Par ailleurs, il est très difficile, particulièrement pour un journaliste, de suggérer que chacun ne devrait pas avoir le droit de s'exprimer. Bien entendu, le fond du problème n'est pas là. Il est dans le fait que les nouveaux médias qui ouvrent totalement toutes les voies d'expression mettent tout à plat: tout est égal à tout. Le poujadiste qui en a raz le bol de ses voisins immigrés vaut Olivier Roy lorsqu'il s'agit de commenter nos récents attentats. On pourrait espérer que la différence de qualité clarifie les choses aux yeux du public. Ce n'est pas le cas parce que le subtil et le complexe partent avec un handicap de départ.
Pour autant, les vertus du silence devraient donner à réfléchir.
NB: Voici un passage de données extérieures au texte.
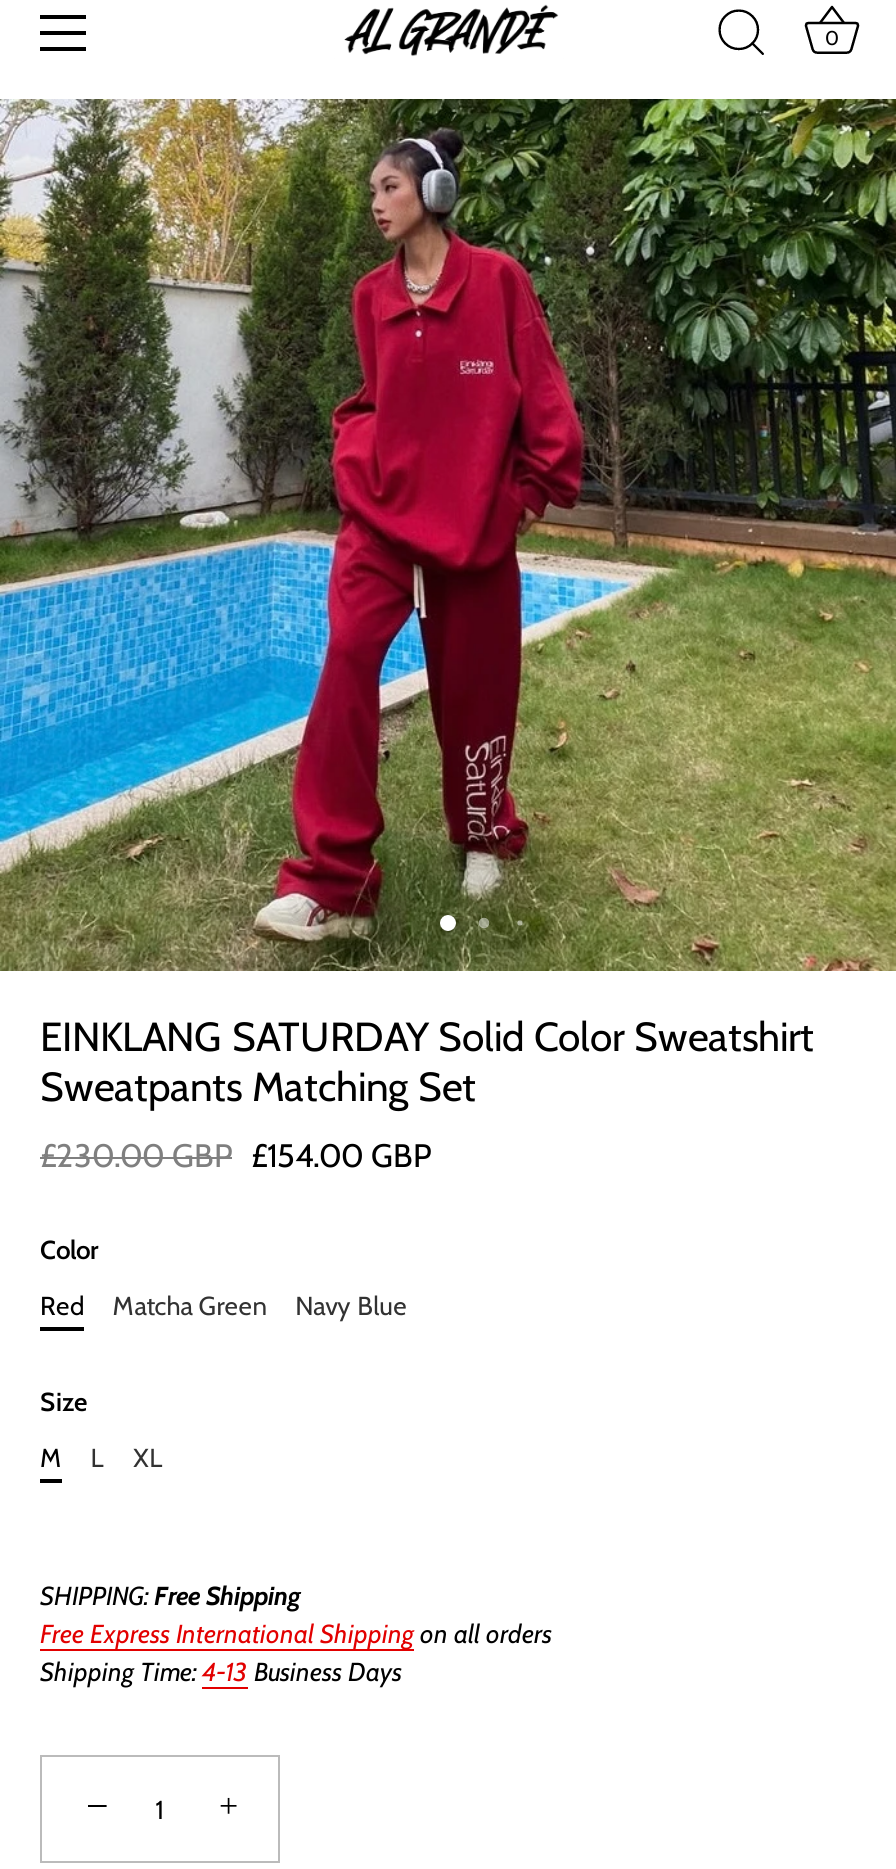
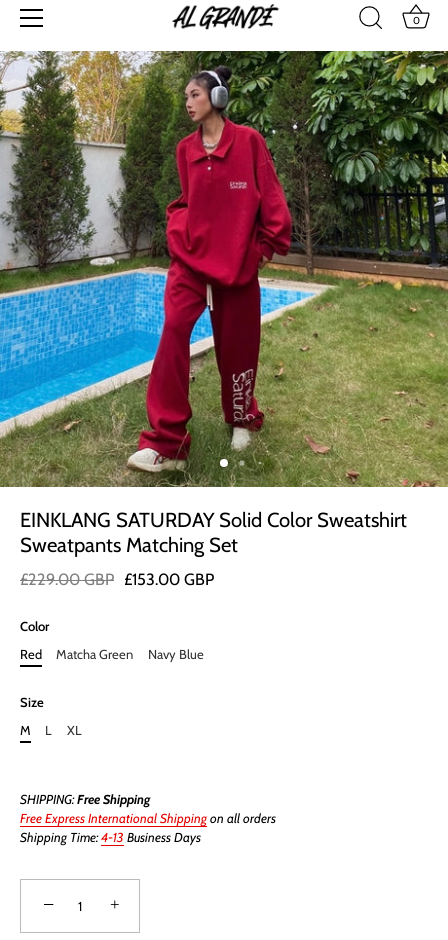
- £230.00 GBP £154.00 GBP
+ £229.00 GBP £153.00 GBP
Onfray parle de "diète médiatique", c'est un régime qui paie. Voyez les scores de Juppé ou de Bayrou dans les sondages et, a contrario, ceux de Sarkozy illustrent combien la parole publique, l'omniprésence sur les plateaux, les tweets, etc. épuisent la parole publique, soulignent les contradictions et l'impuissance. Il est insupportable qu'un homme politique, qu'un dirigeant d'entreprise ou d'administration communiquent par tweets. Ils participent à l'instant même de l'envoi du message à la dévaluation de leur propre parole.
Cela donne l'illusion d'agir. C'est dans la Bible que "la parole s'est faite chair", mais dans la vie vraie, la parole ne résout pas les problèmes d'intégration, ne réduit pas les déficits publics, n'empêche pas la fermeture des hôpitaux. Tout au contraire, elle fait monter une exaspération, le sentiment de l'impuissance, de l'écart entre le propos tenu et la vie vécue.
Il y a certes des moments où, tout au contraire, on attend une parole publique lourdement chargée de sens et de symboles. L'hommage de Hollande aux victimes du 13 novembre est de cet ordre et il faut saluer que, dans ce type d'exercice, il soit à la hauteur. Mais, bien entendu, ce n'est point de cette parole là dont il est ici question. Il s'agit du torrent médiatique véhiculé par toutes les formes de support. Il s'agit de notre capacité, sous cette avalanche, une fois par chance, de dénicher en son sein une pépite - comme le fut, précisément, l'analyse d'Olivier Roy sur les dérives des tueurs de Paris.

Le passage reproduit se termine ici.